With the pictures left out, copy the listing below exactly.

==================================================

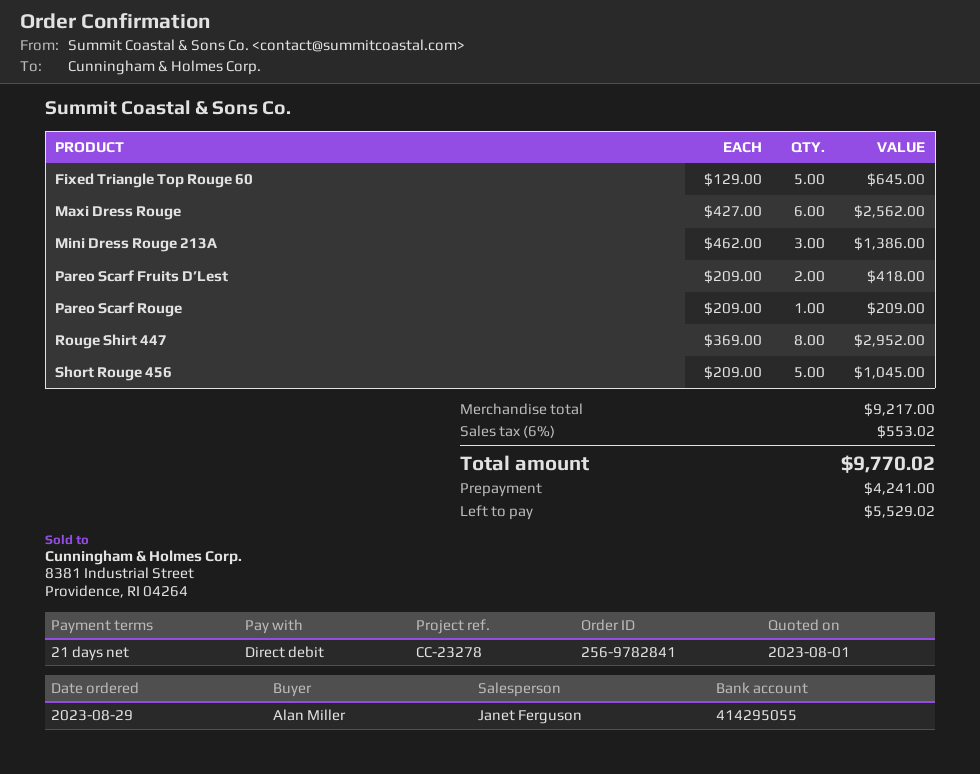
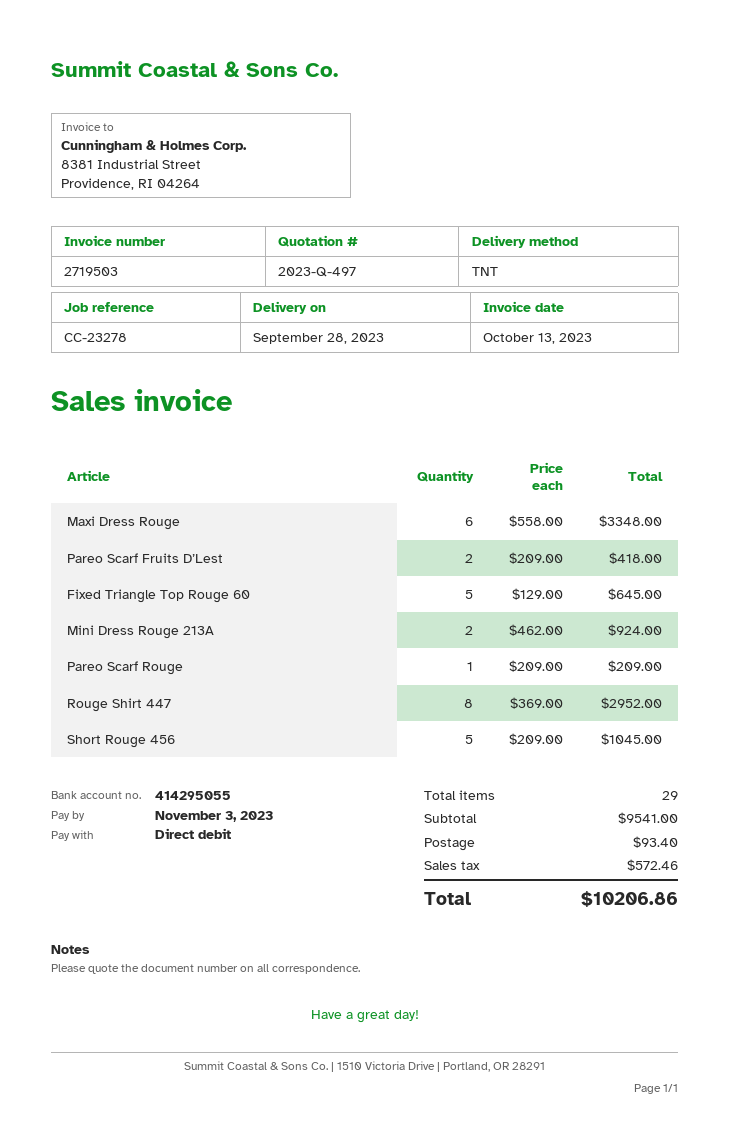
Maxi Dress Rouge: 6 x 427.00 = 2562.00 -> 6 x 558.00 = 3348.00
Mini Dress Rouge 213A: 3 x 462.00 = 1386.00 -> 2 x 462.00 = 924.00
subtotal: 9217.00 -> 9541.00
shipping: none -> 93.40
tax: 553.02 -> 572.46
total: 9770.02 -> 10206.86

==================================================

Problem solution:
Maxi Dress Rouge: 6 x 427.00 = 2562.00 -> 6 x 558.00 = 3348.00
Mini Dress Rouge 213A: 3 x 462.00 = 1386.00 -> 2 x 462.00 = 924.00
subtotal: 9217.00 -> 9541.00
shipping: none -> 93.40
tax: 553.02 -> 572.46
total: 9770.02 -> 10206.86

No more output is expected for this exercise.